さすがにもう帝都の人達も「天使様」と言って群がって来なかったので平和に歩けた。が。
しばらく歩いていると。
ふふっ。三人共素直に言えばいいのに。
あ、リオトに駄目って言われるか。
「マリン姉様?」
「ん?」
「何かありましたか?」
「ふふっ。お兄ちゃん達。」
「え~?」
「逃げたい?」
「はい。」
「ふふっ。じゃあ家族にも誰にも見せてない魔法を使ってみようか。」
「いいんですか?」
「うん。リオトは高いとこ平気?」
「恐らく。」
「じゃあ近くまで来てるから逃げるよ。私がいいよって言うまで喋らないでついてきてね。」
「はい。」
そして次の曲がり角を曲がってすぐ。
「【雲隠】」
「!」
そしてシリウス達も角を曲がって来たが、私達の姿が見えない為。
「あ。やっぱり気付かれてたか。」
「だから言っただろ?マリン達を尾行なんて無謀だって。」
ふふっ。まだここにいるよ~。
そして私はリオトを横抱きで抱えて
「(【フライ】)」
上空へと上がった。
ここまで来たらいいかな?
「リオト。いいよ。」
「す、すごい‥‥‥た、高い‥‥。」
「大丈夫?」
「は、はい。」
「ふふっ。リオト、下見れる?」
「え?あ、兄上達ですね。」
「うん。三人共素直について行きたいって言えばいいのにね。ベネトさんはレグルスの護衛についてるだけだろうけど。」
「そうですね。まあ、僕が拒否しますけど。」
「ふふっ。あ、あれ?レグルス‥‥真っ直ぐこっち見てない?」
「え?‥‥‥僕にもそう見えます。」
「だよね?あれ?レグルスってそこまでサーチ使えたかな?」
「馬車の中でずっと訓練してましたよ。
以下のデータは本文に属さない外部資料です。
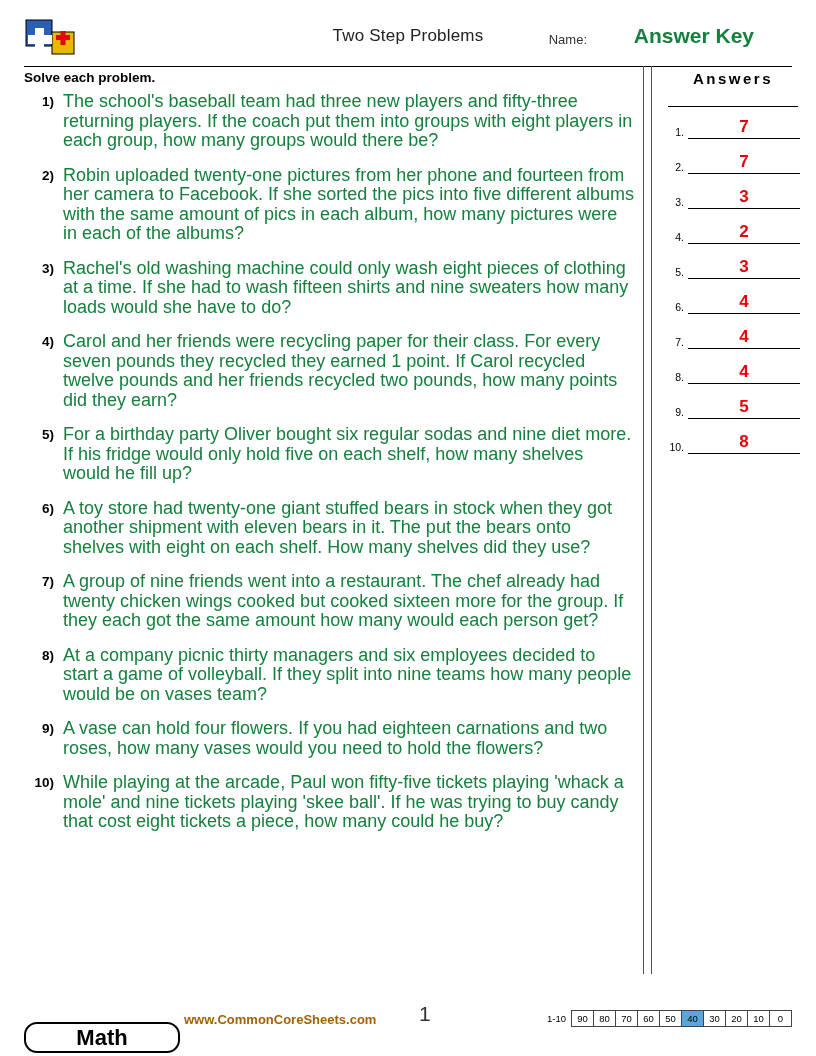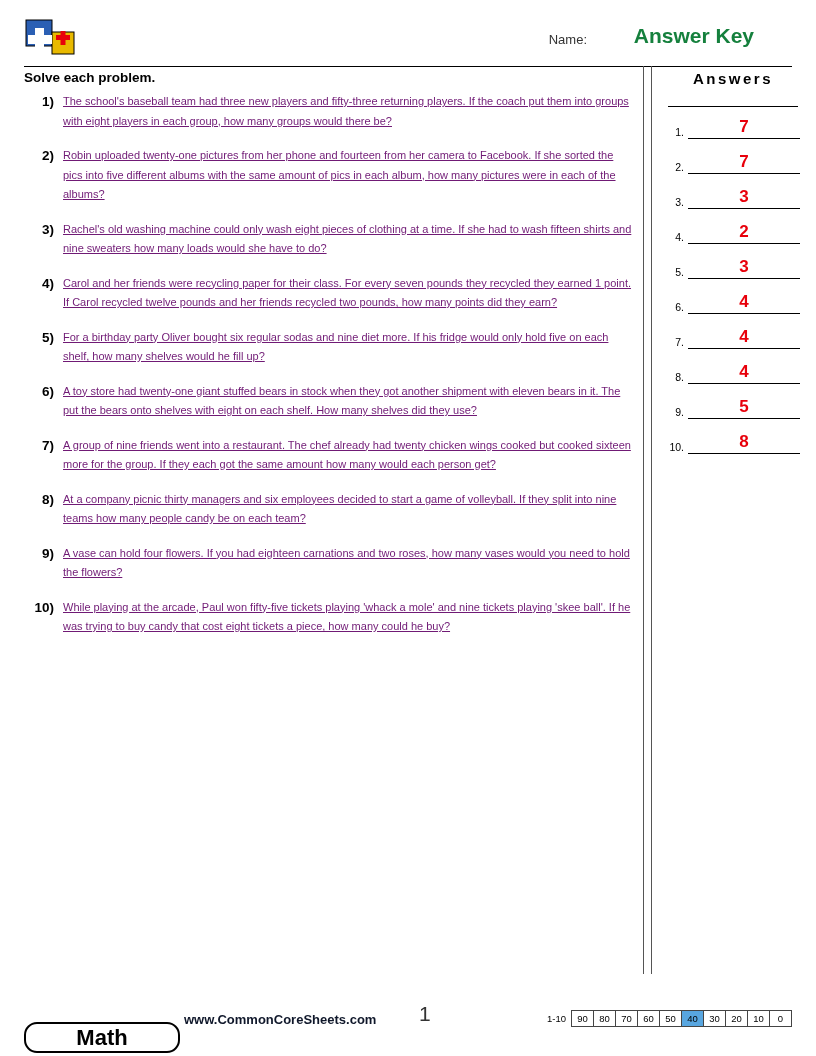--- a/index.html
+++ b/index.html
@@ -112,25 +112,24 @@
     width: 30px;
     min-width: 30px;
     text-align: right;
     padding-right: 9px;
     font-size: 13.5px;
     font-weight: bold;
     color: #000;
     line-height: 19.5px;
   }
   .problem-text {
-    font-size: 11px;
+    font-size: 18px;
     line-height: 19.5px;
-    color: #701a75;
+    color: #15803d;
     width: 592px;
-    text-decoration: underline;
   }
 
   
   .answers-head {
     position: absolute;
     left: 668px;
     top: 70px;
     width: 130px;
     text-align: center;
     font-size: 15px;
@@ -193,21 +192,21 @@
     color: #000000;
     background: #fff;
     margin-top: 16px;
   }
   .site {
     position: absolute;
     left: 160px;
     top: 6px;
     font-size: 13px;
     font-weight: bold;
-    color: #0f172a;
+    color: #a16207;
   }
   .page-number {
     position: absolute;
     left: 395px;
     top: -4px;
     font-size: 21px;
     color: #333;
   }
   .scale {
     position: absolute;
@@ -244,20 +243,21 @@
     <div class="logo">
       <svg width="62" height="44" viewBox="0 0 62 44">
         <rect x="2" y="2" width="26" height="26" fill="#2a5fb4" stroke="#000" stroke-width="1"></rect>
         <rect x="28" y="14" width="22" height="22" fill="#e8b900" stroke="#000" stroke-width="1"></rect>
         <rect x="11" y="10" width="9" height="24" fill="#ffffff" stroke="none"></rect>
         <rect x="4" y="17" width="24" height="9" fill="#ffffff" stroke="none"></rect>
         <rect x="32" y="17" width="14" height="5" fill="#e8000b"></rect>
         <rect x="36.5" y="13" width="5" height="14" fill="#e8000b"></rect>
       </svg>
     </div>
+    <div class="worksheet-title">Two Step Problems</div>
     <div class="name-label">Name:</div>
     <div class="answer-key">Answer Key</div>
   </div>
 
   <div class="topline"></div>
   <div class="solve-line">Solve each problem.</div>
 
   <div class="divider-main"></div>
   <div class="divider-thin"></div>
 
@@ -287,21 +287,21 @@
     <div class="problem">
       <div class="problem-num">6)</div>
       <div class="problem-text">A toy store had twenty-one giant stuffed bears in stock when they got another shipment with eleven bears in it. The put the bears onto shelves with eight on each shelf. How many shelves did they use?</div>
     </div>
     <div class="problem">
       <div class="problem-num">7)</div>
       <div class="problem-text">A group of nine friends went into a restaurant. The chef already had twenty chicken wings cooked but cooked sixteen more for the group. If they each got the same amount how many would each person get?</div>
     </div>
     <div class="problem">
       <div class="problem-num">8)</div>
-      <div class="problem-text">At a company picnic thirty managers and six employees decided to start a game of volleyball. If they split into nine teams how many people candy be on each team?</div>
+      <div class="problem-text">At a company picnic thirty managers and six employees decided to start a game of volleyball. If they split into nine teams how many people would be on vases team?</div>
     </div>
     <div class="problem">
       <div class="problem-num">9)</div>
       <div class="problem-text">A vase can hold four flowers. If you had eighteen carnations and two roses, how many vases would you need to hold the flowers?</div>
     </div>
     <div class="problem">
       <div class="problem-num">10)</div>
       <div class="problem-text">While playing at the arcade, Paul won fifty-five tickets playing 'whack a mole' and nine tickets playing 'skee ball'. If he was trying to buy candy that cost eight tickets a piece, how many could he buy?</div>
     </div>
   </div>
」
「え!?で、でも教えてから3ヶ月ぐらい?しか経ってないよね?」
「ええ‥‥‥マリン姉様。皇太子殿下の様子が‥‥。」
「え‥‥‥あれ、見間違いじゃないよね?」
「はい‥‥。」
「って!‥‥‥‥‥あっぶな!」
真空弾撃ってきたよ‥‥‥危うく当たるところだった‥‥
「‥‥‥私がいても避けるか防ぐかするという前提で撃ってきたよね?」
「恐らく‥‥。」
「あ。でもベネトさんに怒られてる。」
「当然ですね。」
「うん。そうだね。‥‥‥ふふっ。」
「マリン姉様、楽しそうですね。」
「うん。逃げるとかなかなかやらないからね。」
「僕もです。今の横抱きにされてる状況は恥ずかしいですが。」
「ふふっ。これが一番無難かなって。背負った方がいい?」
「‥‥‥‥このままでお願いします。」
「ふふっ。分かった。それで、なに?リオト。」
「え?」
「私に何か聞きたい事があるから二人っきりに拘ったんじゃないの?」
「さすがマリン姉様です。では伺っていいんですよね?」
「答えられることならね。」
「はい。それでいいです。」
さて、リオトは何が聞きたいんだろ?
帝国から帰った後の展開を少し迷い始めまして、投稿が遅れました。
まだ書きたい話もありますが、どうしようかと。なのでこれからなかなか投稿できないかもしれませんが、迷いがなくなったら随時投稿します。